• [Instructions to follow] Return the following from the records below: each line, word for word, starting with the line that contains "- action do |opts|" and going on through the line that contains "- The command method", with nothing outside that range.

═════ Records for this task

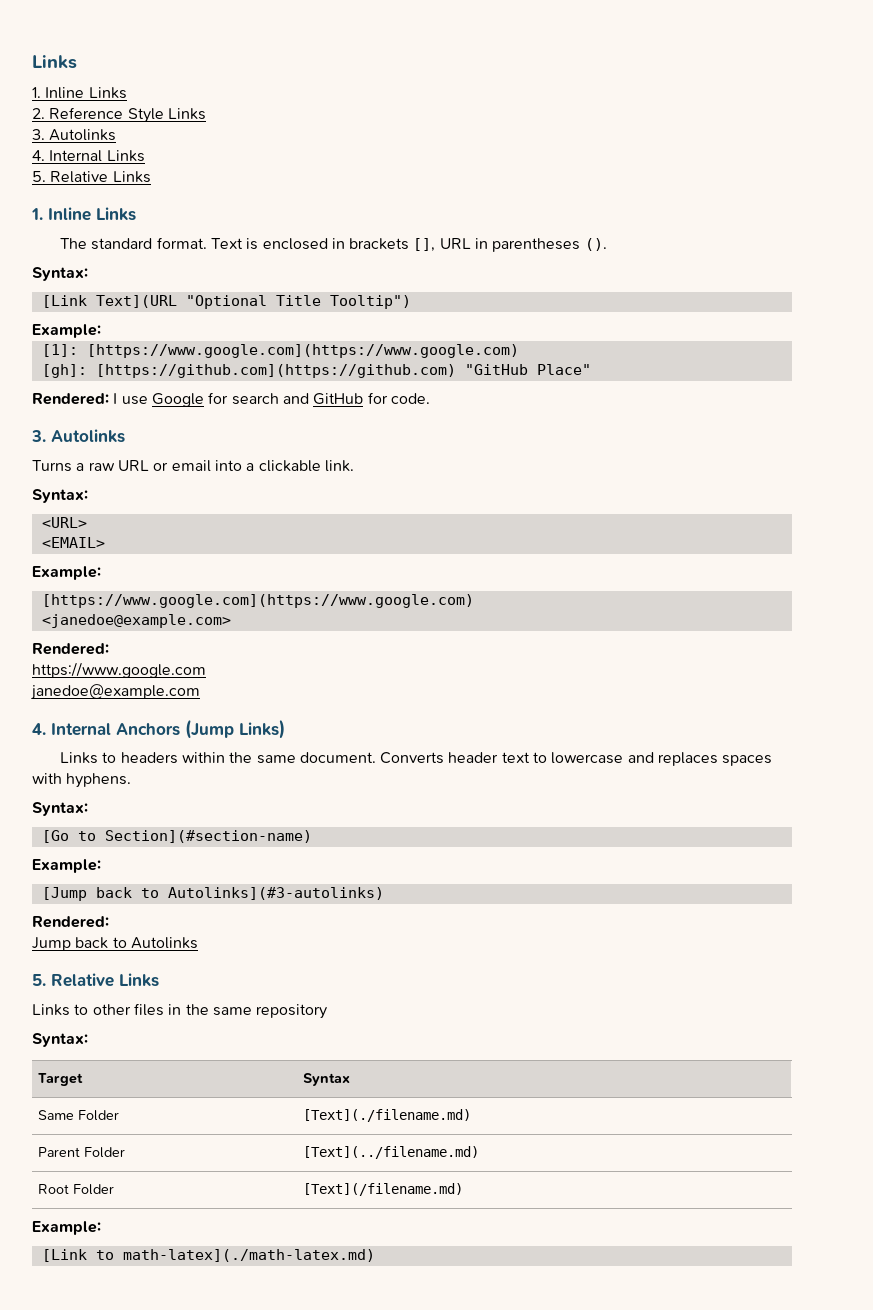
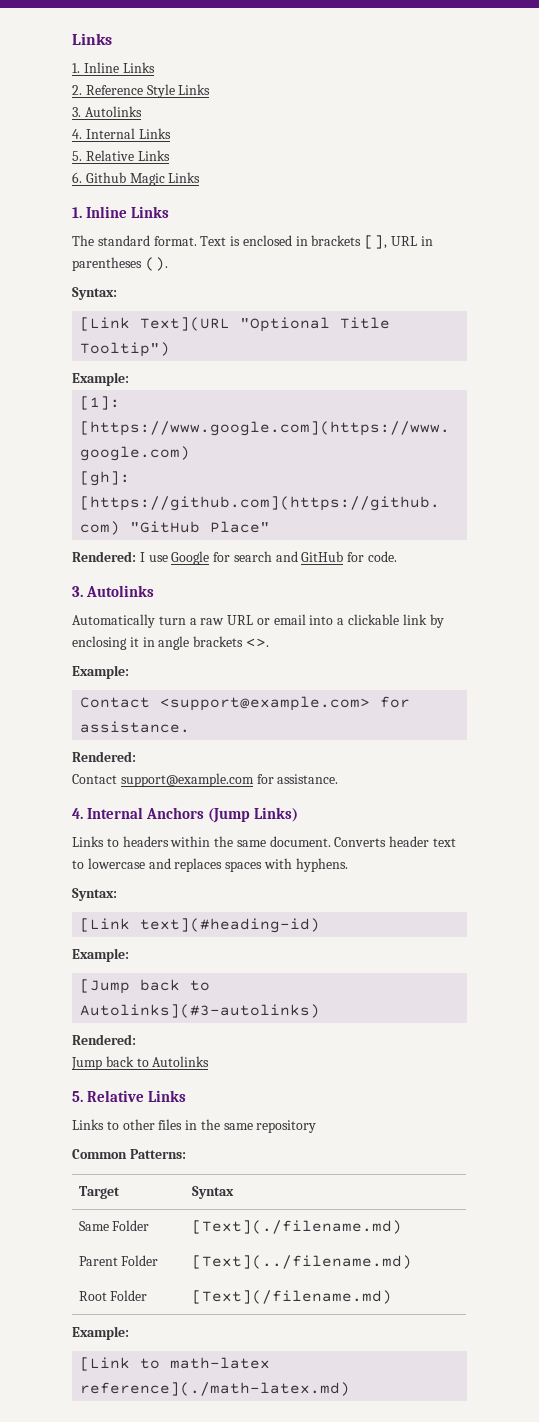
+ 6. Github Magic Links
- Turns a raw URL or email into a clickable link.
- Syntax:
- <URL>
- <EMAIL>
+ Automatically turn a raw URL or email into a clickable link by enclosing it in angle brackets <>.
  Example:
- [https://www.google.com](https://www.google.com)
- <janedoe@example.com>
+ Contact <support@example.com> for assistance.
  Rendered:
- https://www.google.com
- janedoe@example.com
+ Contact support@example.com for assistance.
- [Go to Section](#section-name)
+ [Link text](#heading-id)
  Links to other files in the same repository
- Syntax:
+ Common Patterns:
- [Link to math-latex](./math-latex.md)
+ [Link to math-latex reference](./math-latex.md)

══════════
═════ Records for this task

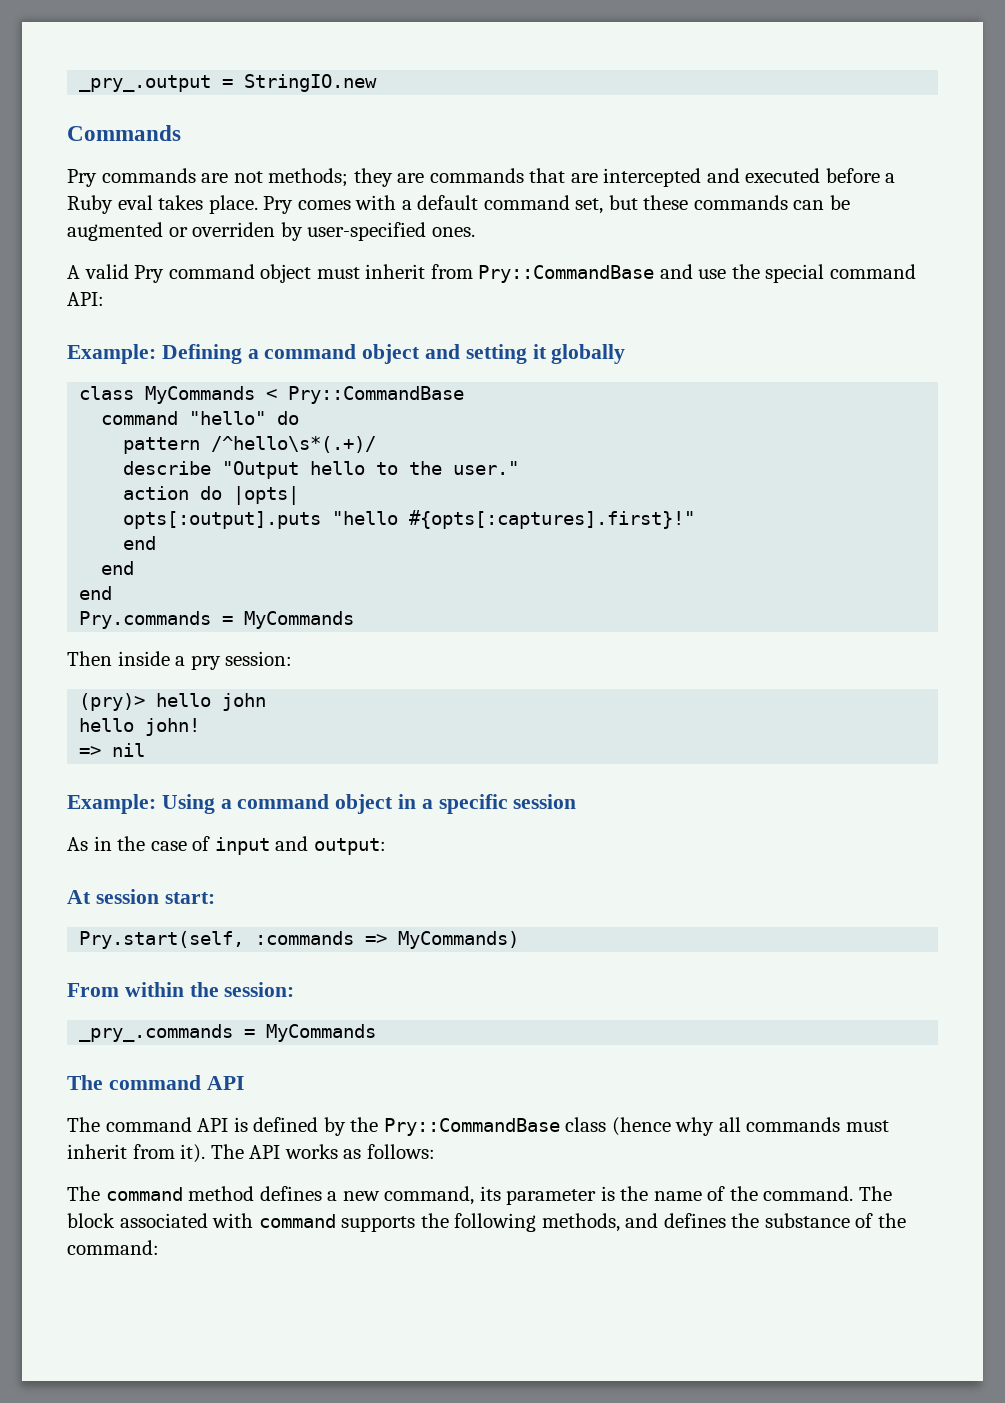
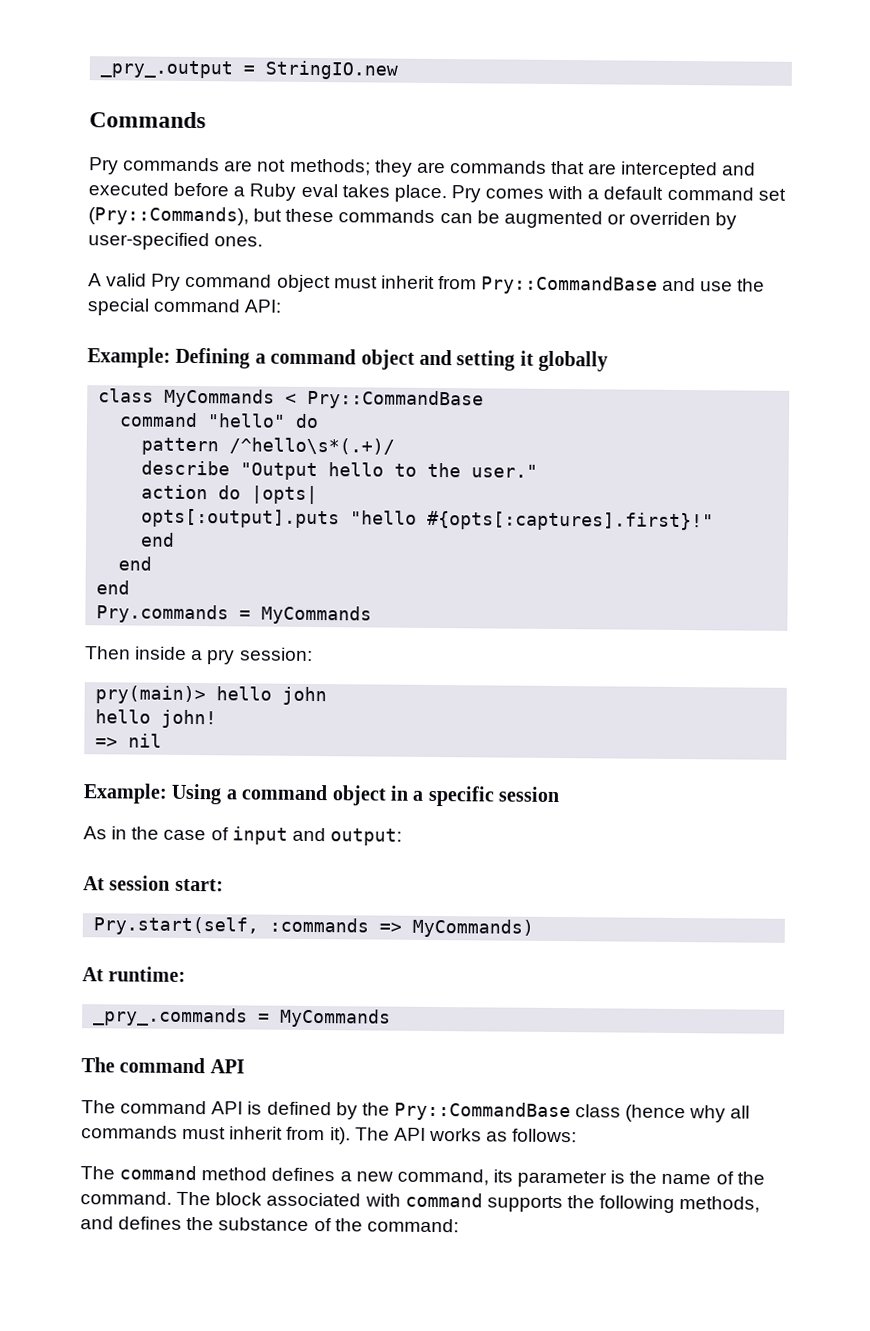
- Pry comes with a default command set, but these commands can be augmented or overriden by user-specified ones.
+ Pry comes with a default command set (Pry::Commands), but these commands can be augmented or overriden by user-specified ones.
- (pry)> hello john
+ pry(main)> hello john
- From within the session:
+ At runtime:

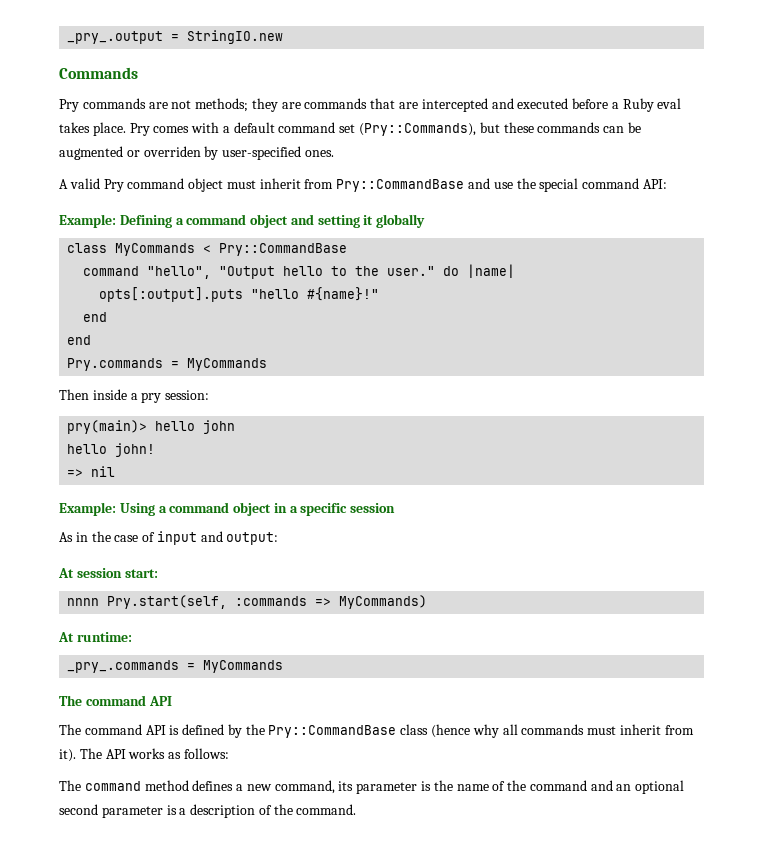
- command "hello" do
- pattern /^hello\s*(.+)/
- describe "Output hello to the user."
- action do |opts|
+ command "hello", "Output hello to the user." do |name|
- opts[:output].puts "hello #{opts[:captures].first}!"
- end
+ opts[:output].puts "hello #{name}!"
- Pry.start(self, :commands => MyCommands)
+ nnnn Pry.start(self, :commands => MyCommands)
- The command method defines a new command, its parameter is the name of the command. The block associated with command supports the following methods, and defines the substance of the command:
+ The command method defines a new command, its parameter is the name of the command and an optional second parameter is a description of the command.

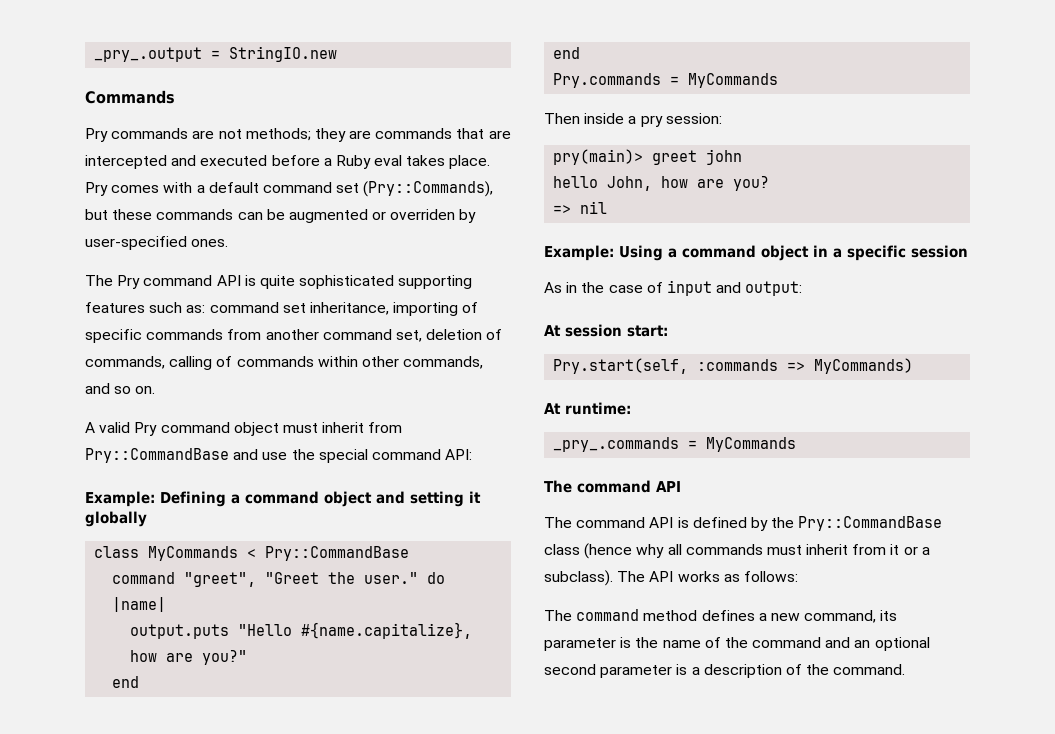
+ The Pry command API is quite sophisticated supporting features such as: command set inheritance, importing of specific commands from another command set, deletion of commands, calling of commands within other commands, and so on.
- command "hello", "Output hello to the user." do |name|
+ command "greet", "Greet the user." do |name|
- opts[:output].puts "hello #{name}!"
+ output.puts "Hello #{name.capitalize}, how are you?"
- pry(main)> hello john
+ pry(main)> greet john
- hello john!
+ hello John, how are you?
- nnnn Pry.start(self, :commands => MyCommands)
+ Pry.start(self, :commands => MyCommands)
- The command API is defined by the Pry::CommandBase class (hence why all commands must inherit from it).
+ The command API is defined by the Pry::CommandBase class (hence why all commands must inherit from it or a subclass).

══════════

• [Your solution]
- action do |opts|
+ command "hello", "Output hello to the user." do |name|
- opts[:output].puts "hello #{opts[:captures].first}!"
- end
+ opts[:output].puts "hello #{name}!"
- Pry.start(self, :commands => MyCommands)
+ nnnn Pry.start(self, :commands => MyCommands)
- The command method defines a new command, its parameter is the name of the command. The block associated with command supports the following methods, and defines the substance of the command:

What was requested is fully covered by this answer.